§ Exercise requirements:
Images are to be excluded from the copy, and the records below reproduced word for word.
____
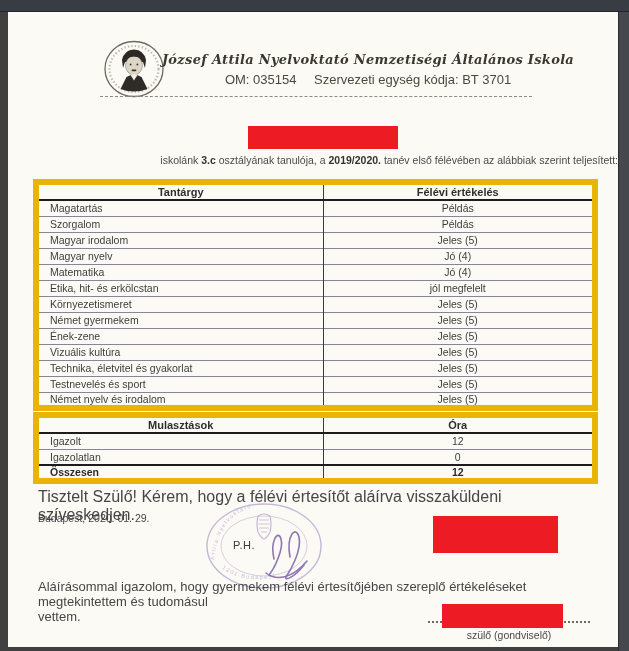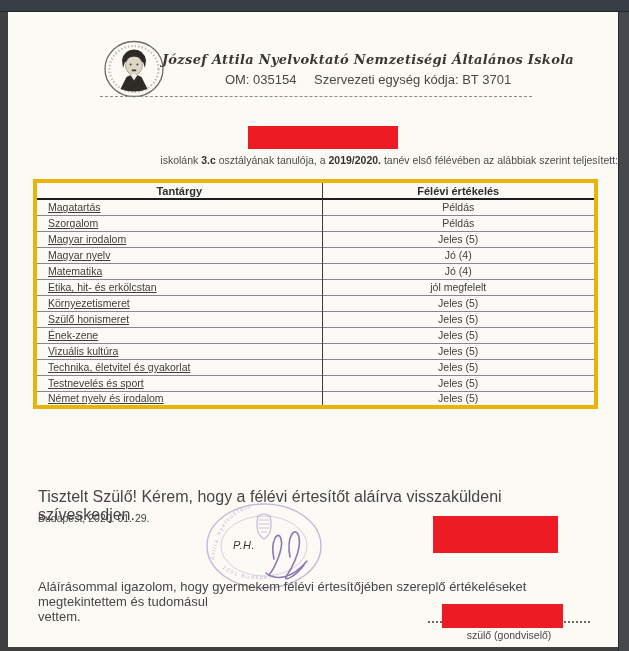"Tantárgy" .doc-table { border: 4px solid #eab308 -> 6px solid #eab308 }
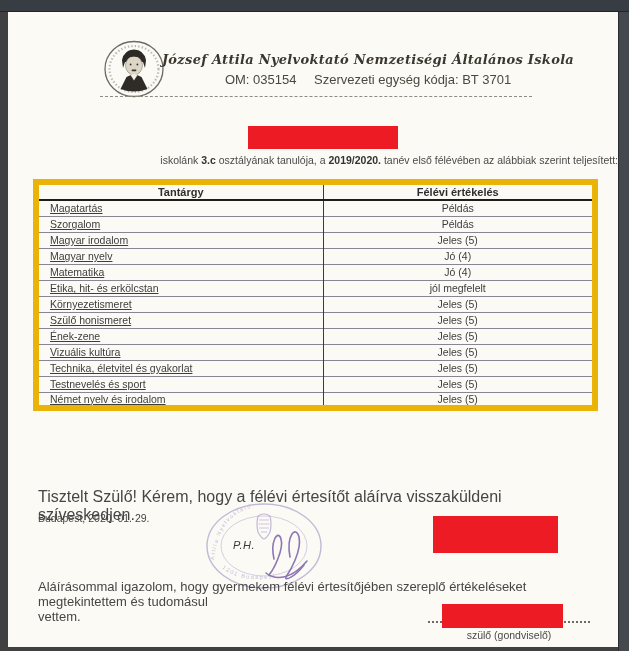"Magatartás" .doc-table .c-left { text-decoration: underline -> none }
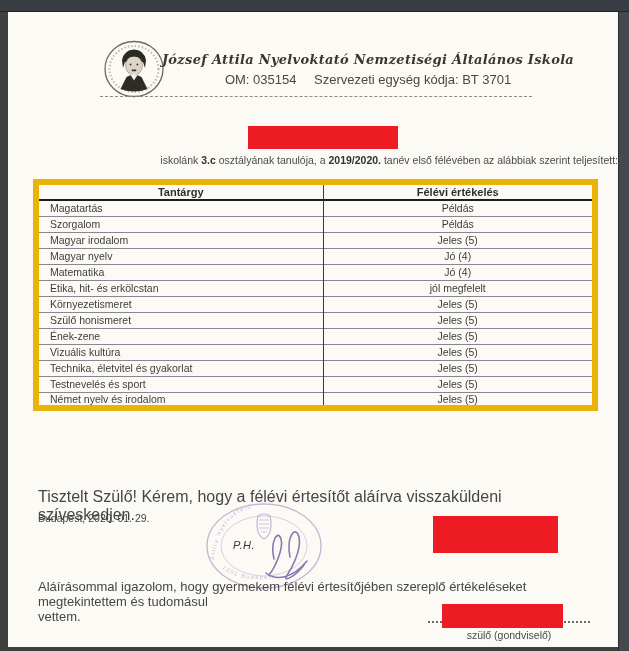"Szülő honismeret" td.c-left { text: Szülő honismeret -> Német gyermekem }
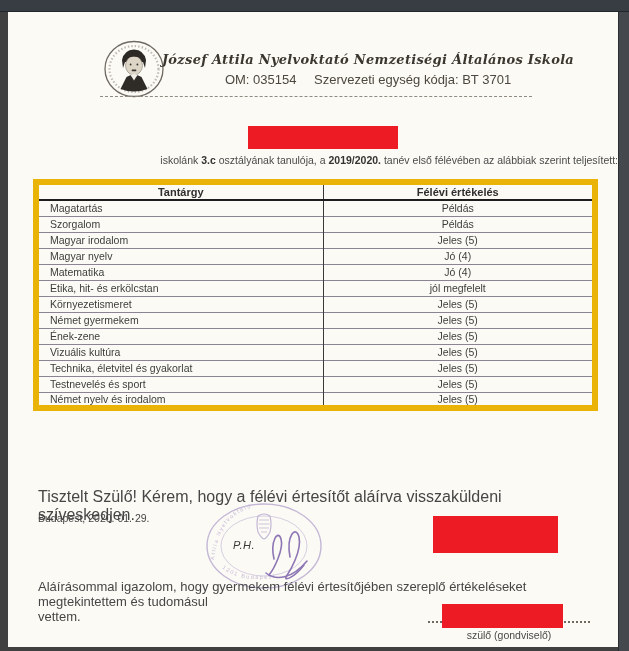"Mulasztások" table.abs { html: none -> <table> <tbody> <tr> <th>Mulasztások</th> <th>Óra</th> </tr> <tr> <td>Igazolt</td> <td>12</td> </tr> <tr> <td>Igazolatlan</td> <td>0</td> </tr> <tr> <td>Összesen</td> <td>12</td> </tr> </tbody> </table> }
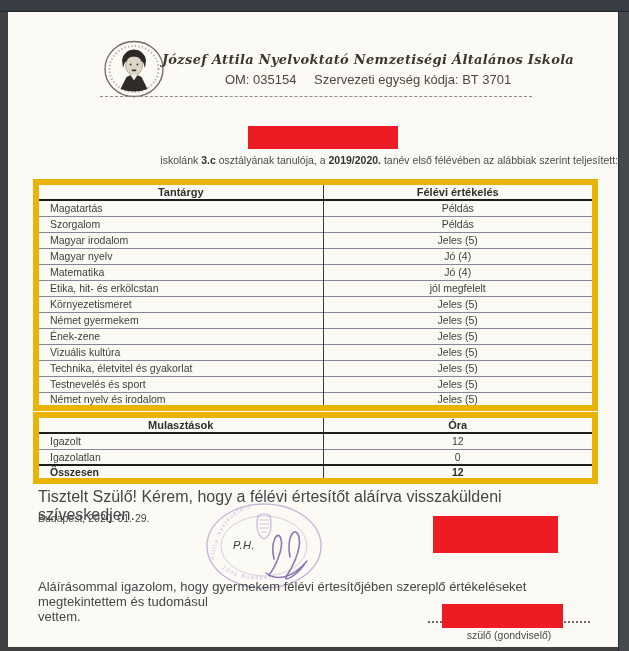"P.H." .ph-label { font-style: italic -> none }
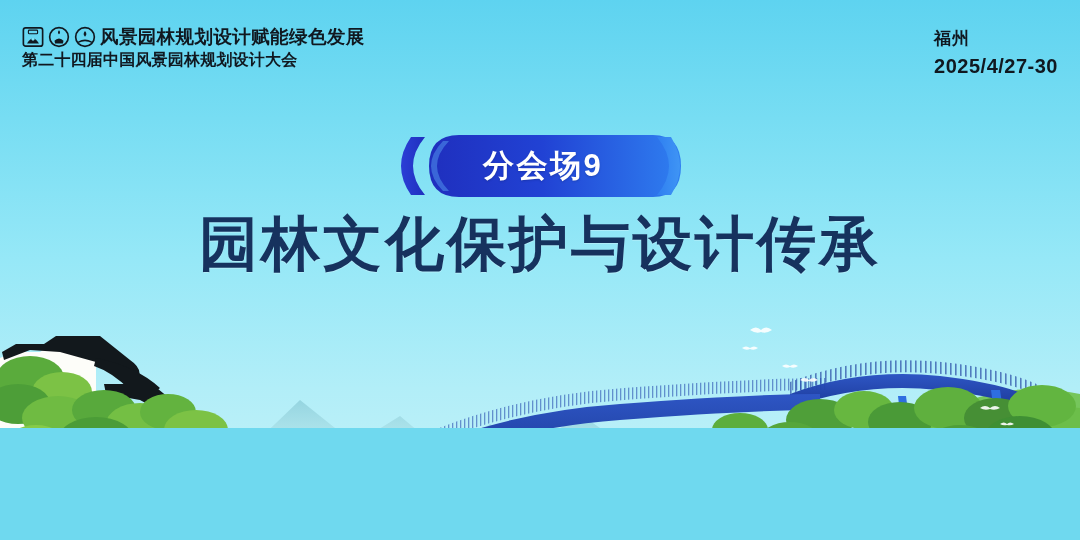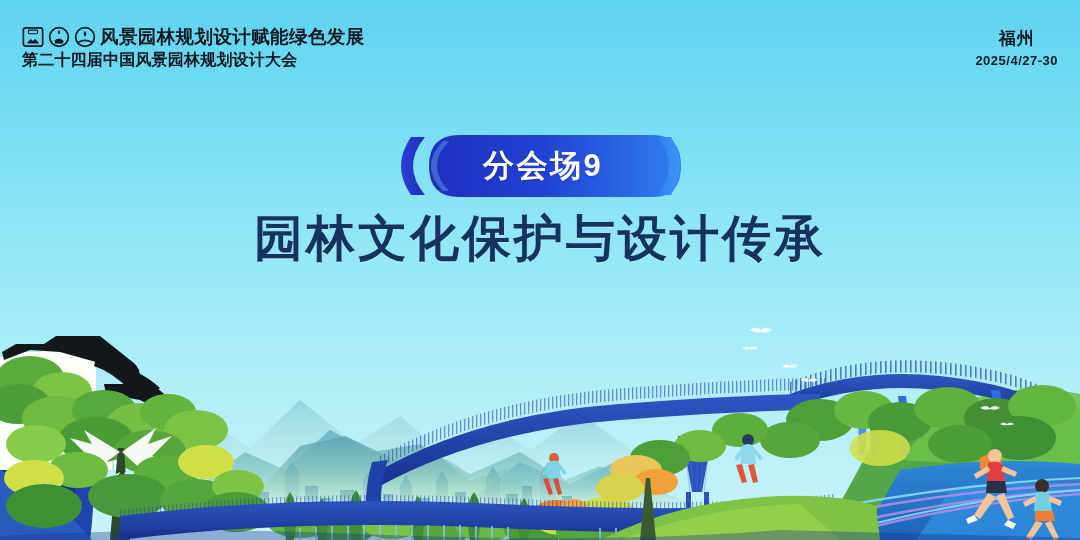"风景园林规划设计赋能绿色发展" #poster { height: 540px -> 428px }
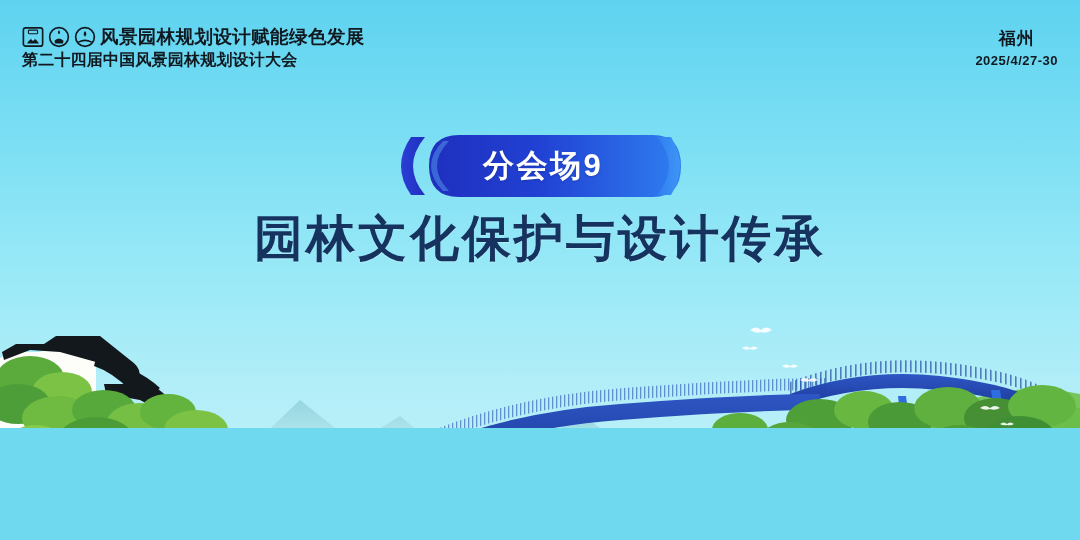"福州" .hdr-right { text-align: center -> left }
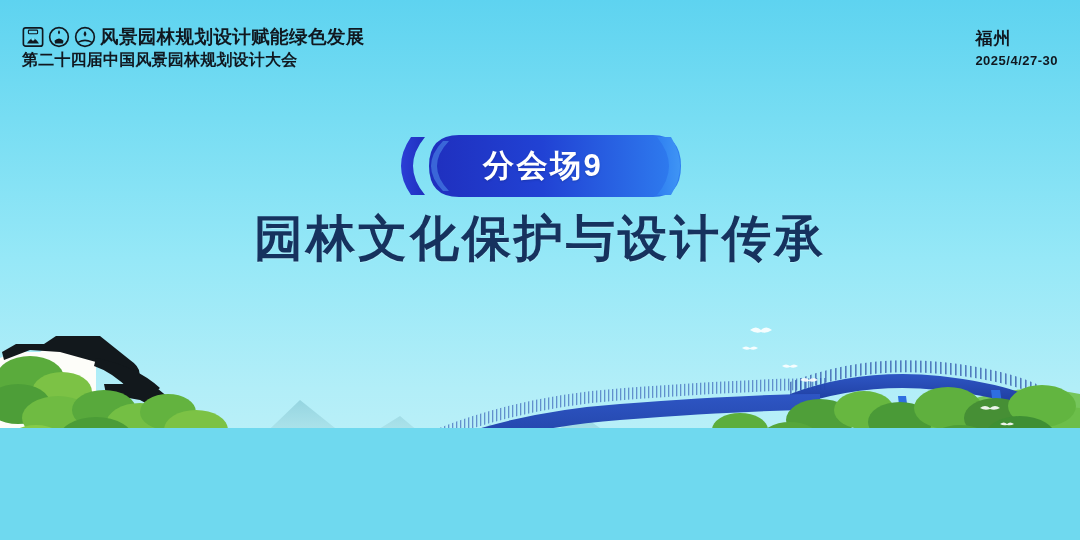"2025/4/27-30" .dates { font-size: 13px -> 20px }
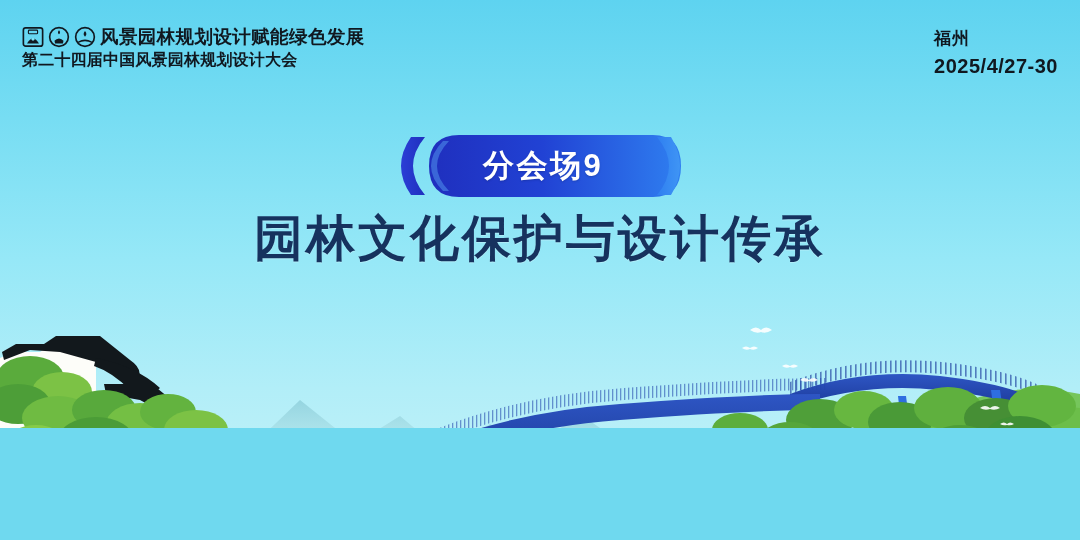"园林文化保护与设计传承" .title { font-size: 49px -> 59px }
____
§ Solved exercise:
"Tantárgy" .doc-table { border: 4px solid #eab308 -> 6px solid #eab308 }
"Magatartás" .doc-table .c-left { text-decoration: underline -> none }
"Szülő honismeret" td.c-left { text: Szülő honismeret -> Német gyermekem }
"Mulasztások" table.abs { html: none -> <table> <tbody> <tr> <th>Mulasztások</th> <th>Óra</th> </tr> <tr> <td>Igazolt</td> <td>12</td> </tr> <tr> <td>Igazolatlan</td> <td>0</td> </tr> <tr> <td>Összesen</td> <td>12</td> </tr> </tbody> </table> }
"P.H." .ph-label { font-style: italic -> none }
"风景园林规划设计赋能绿色发展" #poster { height: 540px -> 428px }
"福州" .hdr-right { text-align: center -> left }
"2025/4/27-30" .dates { font-size: 13px -> 20px }
"园林文化保护与设计传承" .title { font-size: 49px -> 59px }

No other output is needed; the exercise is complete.